_Task statement_
If a line of the listing contains the string "pointer", return that line.

_Dataset records_
**********
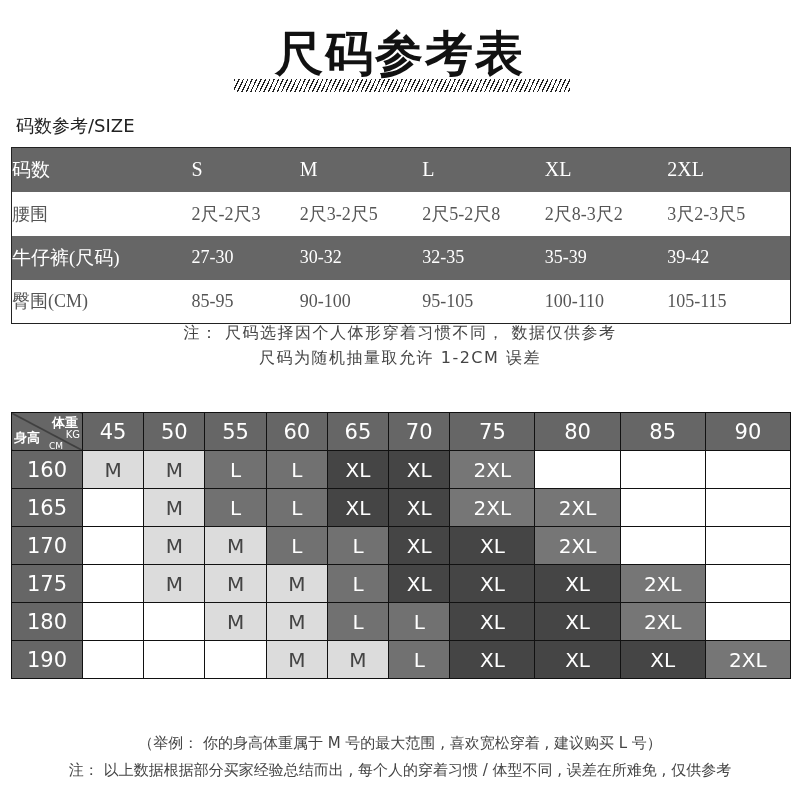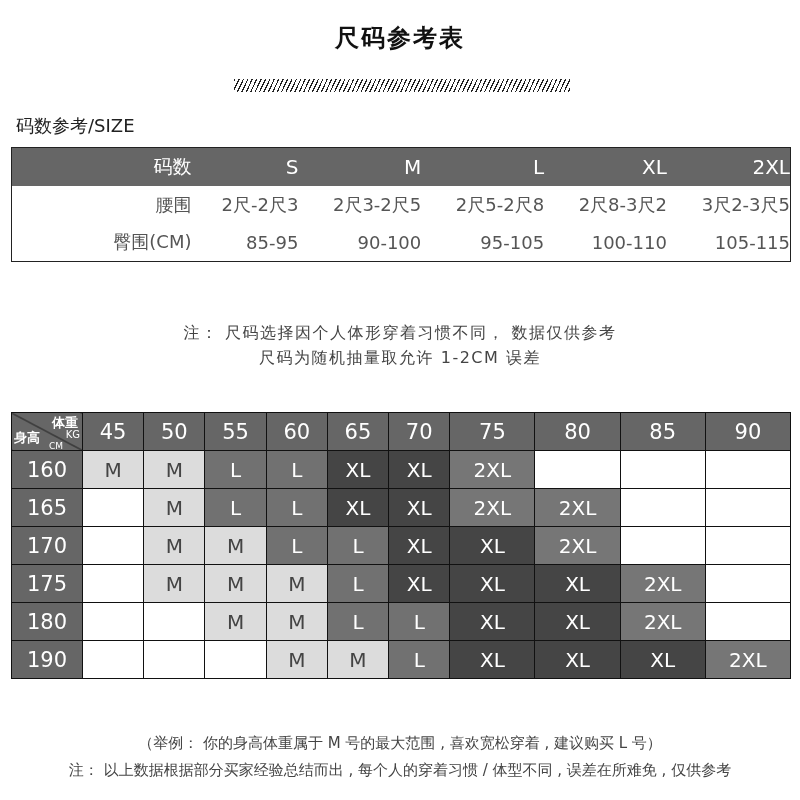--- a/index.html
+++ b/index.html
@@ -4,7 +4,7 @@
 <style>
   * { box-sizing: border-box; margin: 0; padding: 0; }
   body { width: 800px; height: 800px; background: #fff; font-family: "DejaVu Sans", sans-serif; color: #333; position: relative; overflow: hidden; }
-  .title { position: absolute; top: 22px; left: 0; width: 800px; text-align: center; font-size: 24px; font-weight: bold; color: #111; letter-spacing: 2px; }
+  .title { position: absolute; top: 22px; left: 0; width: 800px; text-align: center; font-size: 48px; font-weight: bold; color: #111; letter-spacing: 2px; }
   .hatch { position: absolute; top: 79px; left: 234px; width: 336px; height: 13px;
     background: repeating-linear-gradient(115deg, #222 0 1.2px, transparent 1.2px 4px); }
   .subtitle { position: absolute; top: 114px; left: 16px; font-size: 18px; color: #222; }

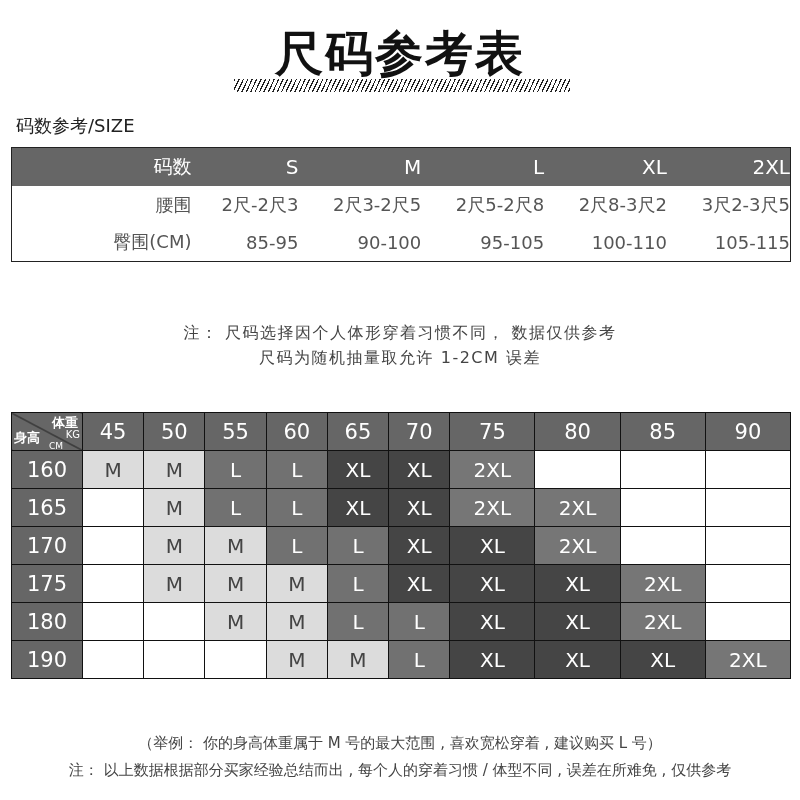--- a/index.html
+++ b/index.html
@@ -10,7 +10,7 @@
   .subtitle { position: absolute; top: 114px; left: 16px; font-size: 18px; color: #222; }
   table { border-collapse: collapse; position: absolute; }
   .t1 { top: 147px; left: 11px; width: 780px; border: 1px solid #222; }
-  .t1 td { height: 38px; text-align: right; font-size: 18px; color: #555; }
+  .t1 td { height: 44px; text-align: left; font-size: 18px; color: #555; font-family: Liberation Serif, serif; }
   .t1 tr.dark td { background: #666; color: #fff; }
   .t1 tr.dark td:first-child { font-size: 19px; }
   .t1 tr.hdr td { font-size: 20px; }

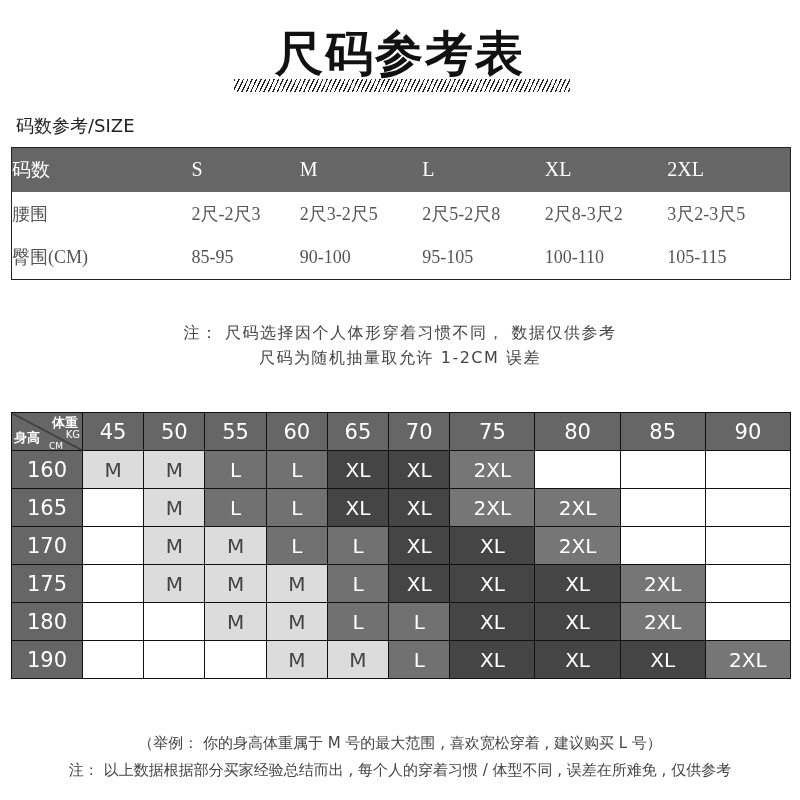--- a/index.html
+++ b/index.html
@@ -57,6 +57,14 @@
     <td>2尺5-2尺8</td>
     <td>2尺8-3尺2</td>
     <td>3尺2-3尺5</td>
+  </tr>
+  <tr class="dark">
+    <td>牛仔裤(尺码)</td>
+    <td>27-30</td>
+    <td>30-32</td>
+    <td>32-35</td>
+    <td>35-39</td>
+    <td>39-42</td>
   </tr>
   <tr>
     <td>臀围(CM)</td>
**********
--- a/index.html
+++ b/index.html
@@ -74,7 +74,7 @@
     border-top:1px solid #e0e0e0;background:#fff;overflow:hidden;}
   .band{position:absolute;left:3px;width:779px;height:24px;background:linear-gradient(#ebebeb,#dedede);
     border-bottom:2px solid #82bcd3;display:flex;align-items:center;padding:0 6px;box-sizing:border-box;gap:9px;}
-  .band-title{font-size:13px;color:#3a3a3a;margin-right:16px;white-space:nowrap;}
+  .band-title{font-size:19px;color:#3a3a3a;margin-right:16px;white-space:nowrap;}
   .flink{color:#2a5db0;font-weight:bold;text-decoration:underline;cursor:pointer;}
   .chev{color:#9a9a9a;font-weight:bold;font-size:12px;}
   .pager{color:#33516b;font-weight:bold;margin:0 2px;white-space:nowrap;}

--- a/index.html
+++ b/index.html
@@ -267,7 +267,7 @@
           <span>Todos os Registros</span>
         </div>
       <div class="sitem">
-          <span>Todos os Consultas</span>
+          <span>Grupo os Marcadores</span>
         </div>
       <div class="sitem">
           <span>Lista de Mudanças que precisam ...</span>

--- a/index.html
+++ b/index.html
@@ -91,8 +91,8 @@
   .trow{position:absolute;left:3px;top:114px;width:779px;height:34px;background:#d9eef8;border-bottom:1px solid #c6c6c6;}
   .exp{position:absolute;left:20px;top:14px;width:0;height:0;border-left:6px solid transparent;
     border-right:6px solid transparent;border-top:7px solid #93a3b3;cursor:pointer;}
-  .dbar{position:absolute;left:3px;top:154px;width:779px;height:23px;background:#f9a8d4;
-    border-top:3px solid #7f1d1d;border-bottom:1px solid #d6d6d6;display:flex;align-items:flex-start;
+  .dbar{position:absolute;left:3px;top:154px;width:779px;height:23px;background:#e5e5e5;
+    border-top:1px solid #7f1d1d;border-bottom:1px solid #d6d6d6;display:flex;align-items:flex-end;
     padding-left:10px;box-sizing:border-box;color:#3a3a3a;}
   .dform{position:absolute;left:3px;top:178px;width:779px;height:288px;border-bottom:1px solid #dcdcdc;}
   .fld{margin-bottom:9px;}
**********
_Task output_
   .flink{color:#2a5db0;font-weight:bold;text-decoration:underline;cursor:pointer;}
     border-right:6px solid transparent;border-top:7px solid #93a3b3;cursor:pointer;}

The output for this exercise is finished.